Q: Your descriptions of the Keller orchards are so evocative. Have you ever lived on an olive grove?
CMS: I grew up in a series of suburban houses with lots big enough only for kitchen gardens. However, I am indebted to the books I read as a child and the books I’ve continued to read as an adult for teaching me the importance of creating a setting that a reader can get lost in. When I was seven, I heard THE SECRET GARDEN being read on a public radio station. The evocative descriptions of that world transfixed me. I remember putting aside my doll and sitting for two hours listening as the story of Colin and Mary unfolded. I could feel that garden and that old drafty house. That is what I wanted to be able to create when I started writing my own book. Anna’s olive grove is created from that feeling and the moments in my life where I’ve found myself inside of nature --- the autumn day I spent picking apples, a childhood romp thorugh the patchy woods that backed up to my grandparent’s house, the summer hike in the Blue Ridge Mountains and of course the time I spent in my great-grandmother’s town, which is rimmed by olive groves, that I didn’t go into until I was an adult, but I’d imagined for years.
Q: Mother-daughter relationships are so complicated and fraught. In your novel, are they easier for the elders or for the younger women?

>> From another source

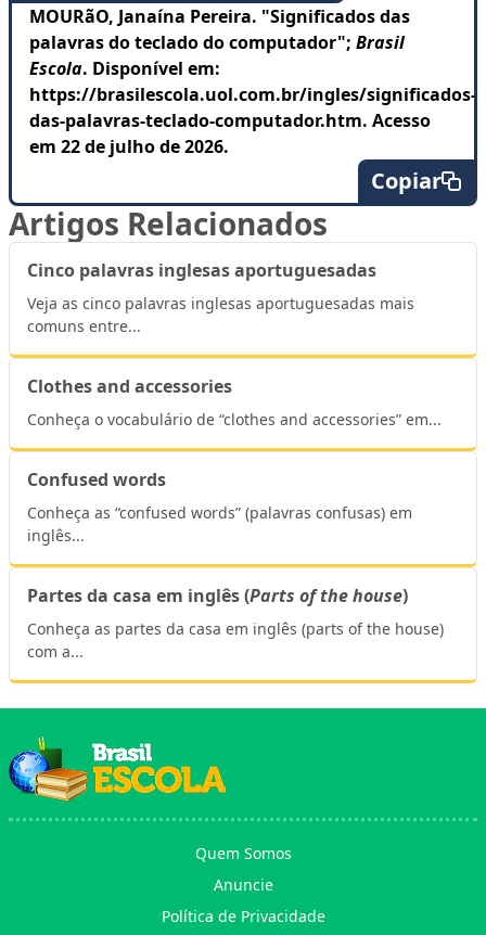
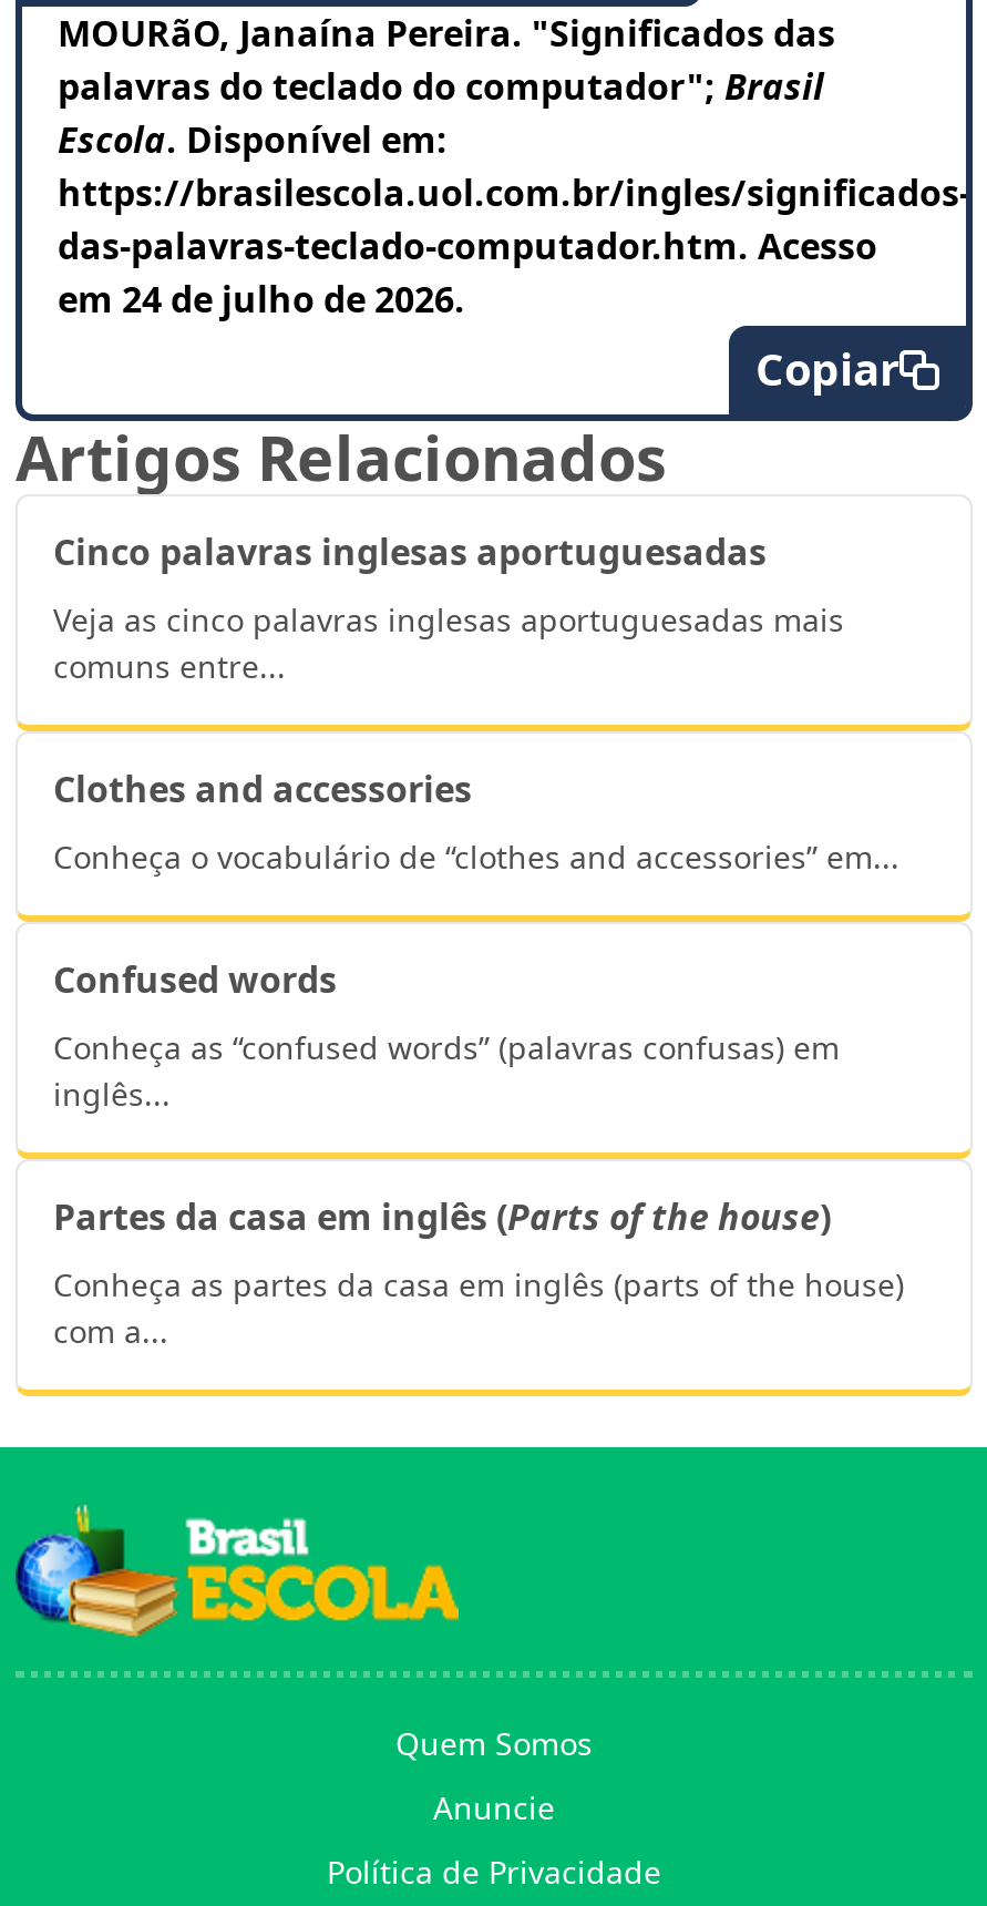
[29,135,229,159] em 22 de julho de 2026. -> [58,275,465,324] em 24 de julho de 2026.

CMS: I think that mother daughter relationships are never easy for either party, but that for the elder, there is at least the sense of having already experienced one end of the relationship and that knowledge somehow makes it easier to take the long view. I remember the first time I told my mother I hated her, I thought I held such power. And then when my own daughter pulled out those words on me, I just laughed because I knew how little power they actually held. What is never easy is letting go of expectations and I think that is one of the main problems with all of the Keller women. They expected certain behaviors and emotions form their mothers and daughters and it is the let down where the real difficulty arises.